Telecoms services slowly restored in Gaza after Israeli strikes
Displaced Palestinians using eSIM cards attempt to get a signal in order to contact their relatives on a hill facing their makeshift camp in Rafah, on the southern Gaza Strip on the border with Egypt, Jan. 19, 2024. (AFP Photo)


Internet and telecommunications services, which were disrupted following Israeli attacks on infrastructure, have gradually been restored after an eight-day blackout in the Gaza Strip.

In a statement, Paltel Group, the provider of communications services in the Gaza Strip, announced that its technical teams had been working over the past days to repair the damage to the internal network infrastructure "caused by the continued aggression on the Strip."

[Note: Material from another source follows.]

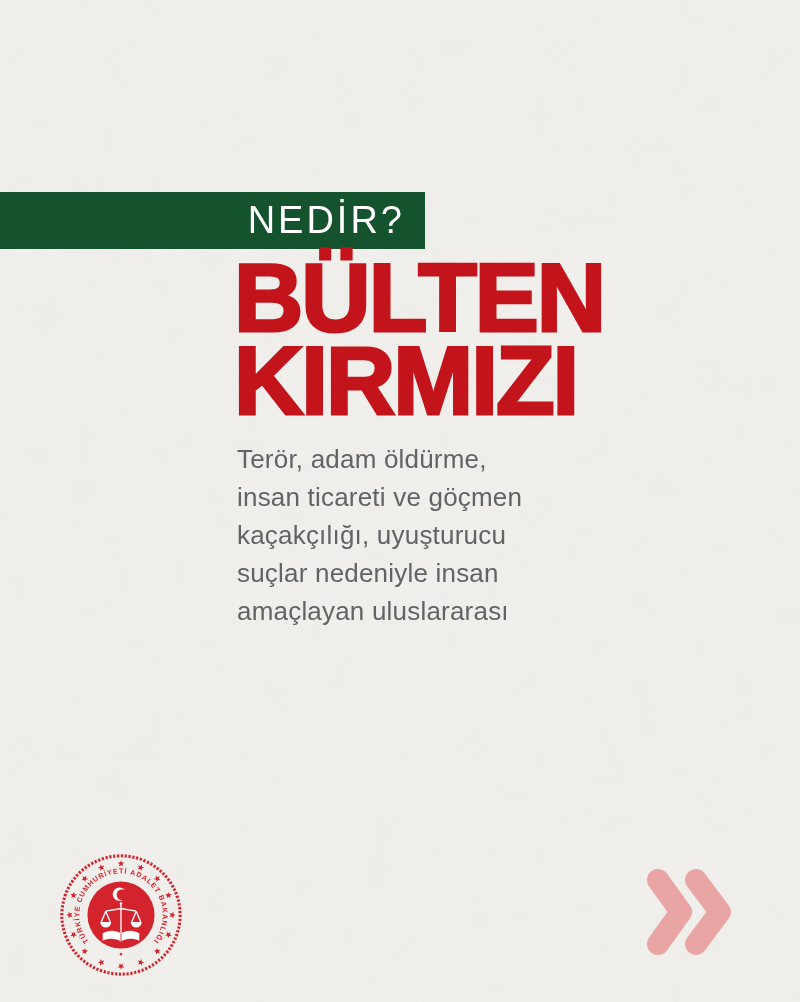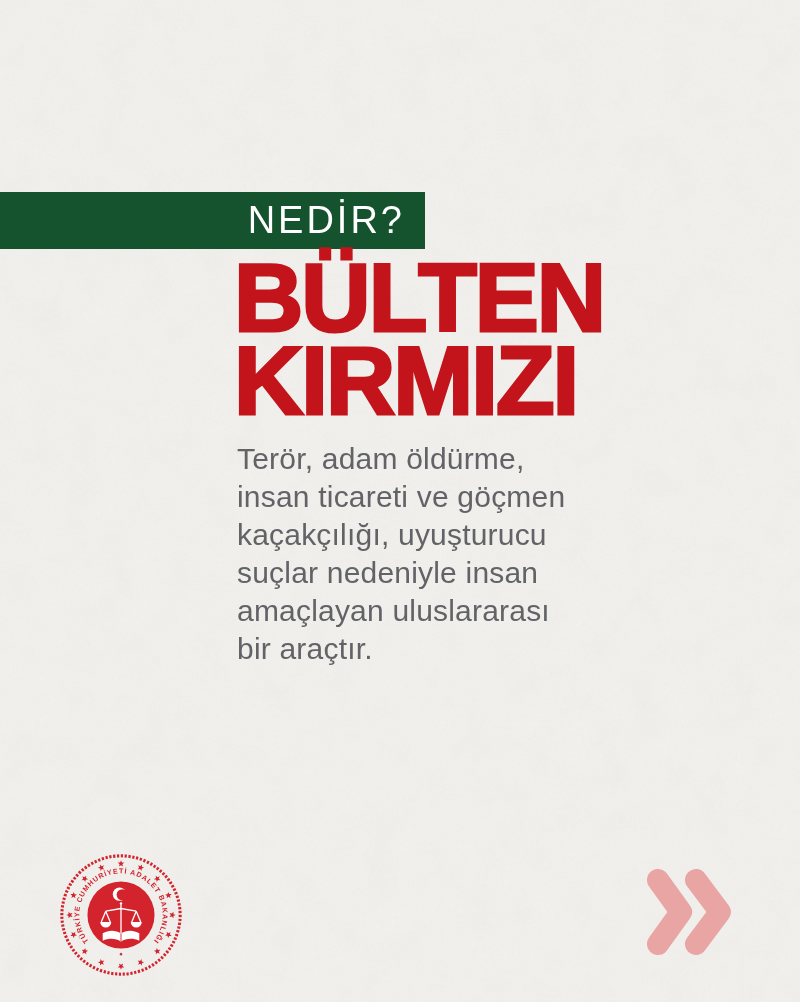"Terör, adam öldürme," .body-text { font-size: 30px -> 26px }
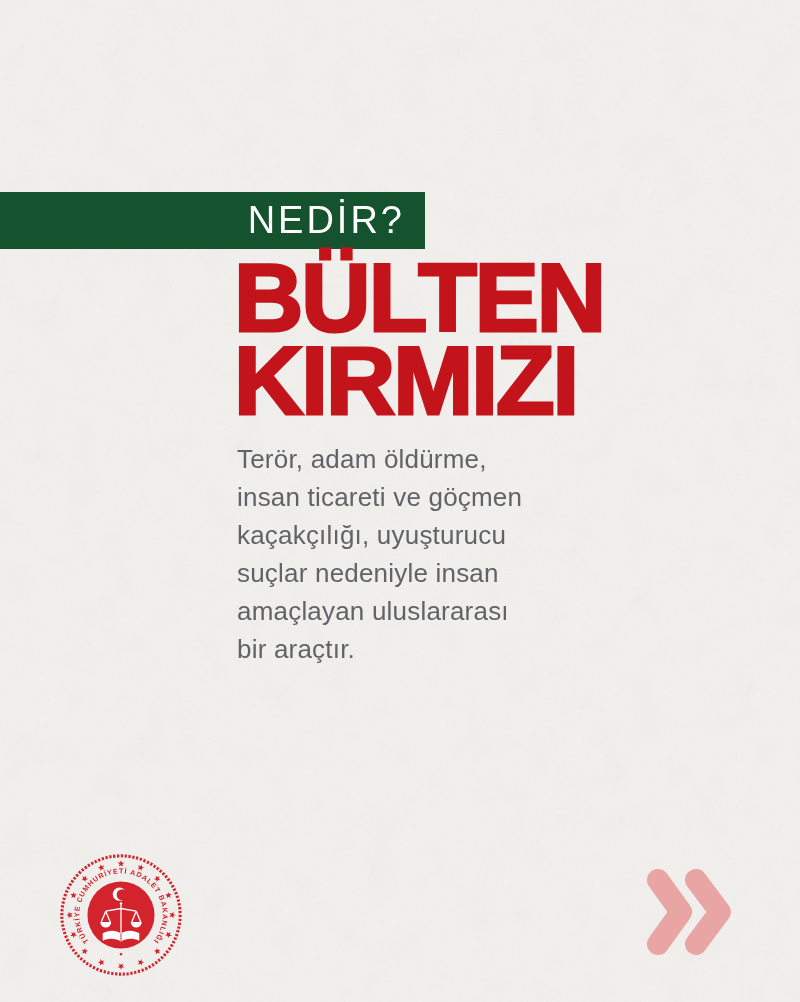"bir araçtır." div.b-line { html: <div>bir araçtır.</div> -> none }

It said that two of its staff were killed on Saturday while trying to fix the telecommunications network by an Israeli artillery shell, bringing the toll among its staff killed in the course of the Israeli onslaught against Gaza to 14.

Communication and internet services were disrupted on Jan. 12 in most parts of the Gaza Strip, marking the ninth outage since Oct. 7.

Paltel is the largest provider of cellular and internet communication services in the Gaza Strip and the exclusive provider of fixed communication services.

Ooredoo, another telecom operator, stated on Friday that its telecommunication services are still disrupted in the central and southern Gaza Strip, while its services in the northern parts are functioning.

Israel has launched relentless air and ground attacks on the Gaza Strip since a cross-border attack by Hamas which Tel Aviv says killed 1,200 people.

At least 24,762 Palestinians have since been killed, mostly women and children, and 62,108 injured, according to Palestinian health authorities.

The Israeli offensive has left 85% of Gaza's population internally displaced amid acute shortages of food, clean water and medicine, while 60% of the enclave's infrastructure was damaged or destroyed, according to the U.N.